Input for this task:
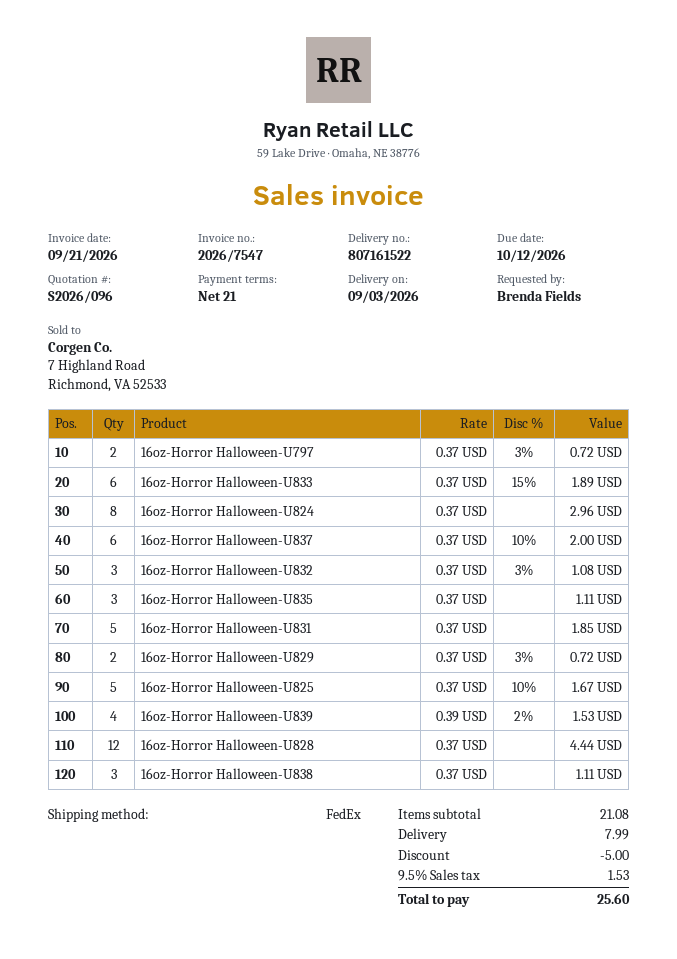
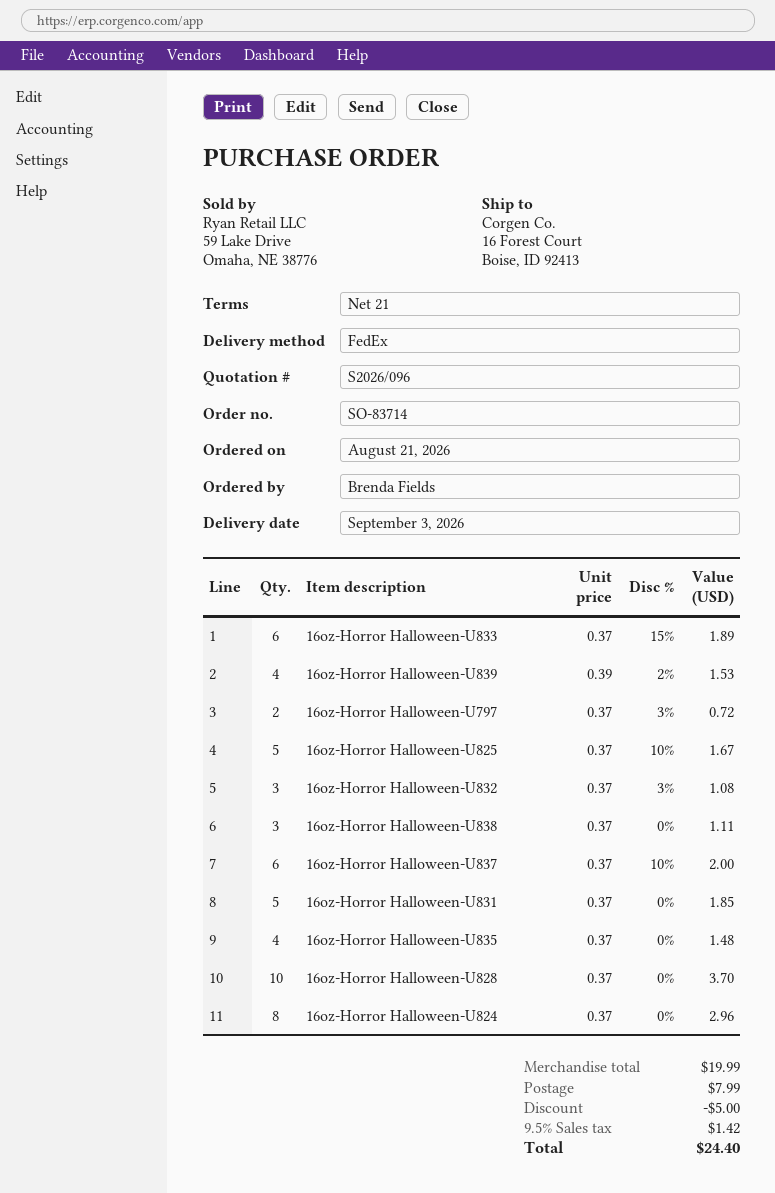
16oz-Horror Halloween-U835: 3 x 0.37 = 1.11 -> 4 x 0.37 = 1.48
16oz-Horror Halloween-U829: 2 x 0.37 - 3% = 0.72 -> none
16oz-Horror Halloween-U828: 12 x 0.37 = 4.44 -> 10 x 0.37 = 3.70
subtotal: 21.08 -> 19.99
tax: 9.5% = 1.53 -> 9.5% = 1.42
total: 25.60 -> 24.40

Prompt: Give back exactly the lines from the one containing "16oz-Horror Halloween-U829: 2" through the last line of the records.

Response box:
16oz-Horror Halloween-U829: 2 x 0.37 - 3% = 0.72 -> none
16oz-Horror Halloween-U828: 12 x 0.37 = 4.44 -> 10 x 0.37 = 3.70
subtotal: 21.08 -> 19.99
tax: 9.5% = 1.53 -> 9.5% = 1.42
total: 25.60 -> 24.40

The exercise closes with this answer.